De estar vivo un sátrapa como Mussolini, la premisa para el seleccionado italiano sería: “Que Dios los ayude si pierden”. Es el mensaje de aliento que recibe el entrenador, Vittorio Pozzo, en 1934; el Mundial se juega en Italia. Cuatro años después, en Francia, el capitán del equipo, Giuseppe Meazza, comparte con sus compañeros otro tierno recado: “Vencer o morir”. Italia alza la Copa en ambas ocasiones.
¿El fútbol es la guerra, como se atreve a definirlo el entrenador holandés Rinus Michels, o la guerra es el fútbol, como esbozan en un partido por las eliminatorias del Mundial de 1970 los seleccionados de Honduras y El Salvador antes de trenzarse sus ejércitos en un conflicto que dura seis días?
Está convencido ahora Zapatero de que “íbamos a reformar los mercados y los mercados nos han reformado a nosotros”. Está convencido ahora, como su par de Uruguay, José Mujica, alias Pepe, de que debe conformarse con menos de lo deseado: “Antes queríamos cambiar el mundo; ahora queremos cambiar las veredas”. No ayudan la coyuntura política ni el contexto regional, marcados por recortes del gasto en ambas orillas del Atlántico.
Todo el mundo está en las mismas: si Nicolas Sarkozy pone en venta 1700 edificios públicos de Francia para reducir la deuda, Mujica se deshace de la residencia presidencial de Punta del Este.
El fútbol no mejora la política, pero ayuda a sobrellevar los malos ratos. Si de España se trata, la política lejos está de verse favorecida por el fútbol. En todo caso, el fútbol encuentra un atenuante en la política y en la economía: el pésimo humor social se traslada al seleccionado.
La marca país cae del pedestal a la misma velocidad que España deja de ser “la variedad feliz del capitalismo” o “una de las más impresionantes historias de éxito de las últimas décadas”, según las optimistas impresiones del Deutsche Bank en 2007. Transita el último tramo de un viaje de años de euro y bonanza que se ve acompañado por laureles deportivos.
Burbuja inmobiliaria, falta de confianza, competitividad en baja, endeudamiento en alza, banca en apuros, más desempleo y menos consumo son los síntomas de la crisis. ¿Están mejor Irlanda o Italia? No, pero no se han jactado como los españoles de ser algo así como los nuevos ricos de Europa.

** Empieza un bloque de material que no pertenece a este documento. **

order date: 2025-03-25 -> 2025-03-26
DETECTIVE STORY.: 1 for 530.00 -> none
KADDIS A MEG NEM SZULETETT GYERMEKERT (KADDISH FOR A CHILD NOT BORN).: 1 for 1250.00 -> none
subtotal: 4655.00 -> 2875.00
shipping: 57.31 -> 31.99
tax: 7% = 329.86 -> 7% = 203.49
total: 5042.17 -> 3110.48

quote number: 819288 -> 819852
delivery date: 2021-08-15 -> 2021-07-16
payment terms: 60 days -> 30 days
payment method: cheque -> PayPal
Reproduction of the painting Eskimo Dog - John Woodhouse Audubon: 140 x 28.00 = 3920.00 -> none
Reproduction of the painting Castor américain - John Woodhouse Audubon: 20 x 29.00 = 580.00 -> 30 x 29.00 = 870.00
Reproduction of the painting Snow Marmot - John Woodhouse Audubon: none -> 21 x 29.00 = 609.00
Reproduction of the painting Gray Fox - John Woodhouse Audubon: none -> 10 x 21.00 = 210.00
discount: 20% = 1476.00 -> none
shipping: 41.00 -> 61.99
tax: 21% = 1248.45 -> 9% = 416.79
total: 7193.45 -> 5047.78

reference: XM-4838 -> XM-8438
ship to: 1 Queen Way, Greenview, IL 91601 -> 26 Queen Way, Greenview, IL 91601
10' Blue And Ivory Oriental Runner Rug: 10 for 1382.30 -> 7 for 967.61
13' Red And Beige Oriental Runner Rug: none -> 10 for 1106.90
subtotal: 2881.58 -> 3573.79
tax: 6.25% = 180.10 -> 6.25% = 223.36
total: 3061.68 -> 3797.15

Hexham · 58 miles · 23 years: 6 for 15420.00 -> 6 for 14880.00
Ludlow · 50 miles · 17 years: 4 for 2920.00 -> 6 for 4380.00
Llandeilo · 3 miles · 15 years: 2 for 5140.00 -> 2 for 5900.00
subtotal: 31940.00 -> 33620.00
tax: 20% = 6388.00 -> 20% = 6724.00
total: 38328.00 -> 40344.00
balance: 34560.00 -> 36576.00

En 2004, Zapatero supone que gana las elecciones en plan épico con una nueva visión de España hacia dentro (estatutos de autonomía, igualdad de oportunidades y negociación con ETA) y hacia fuera (distancia de los Estados Unidos, acortada desde la asunción de Barack Obama).
Con la crisis, la imagen se distorsiona. El país termina preso de un ensañamiento injusto. No es pan ni circo. Sólo refleja hasta qué punto “los mercados nos han reformado a nosotros”.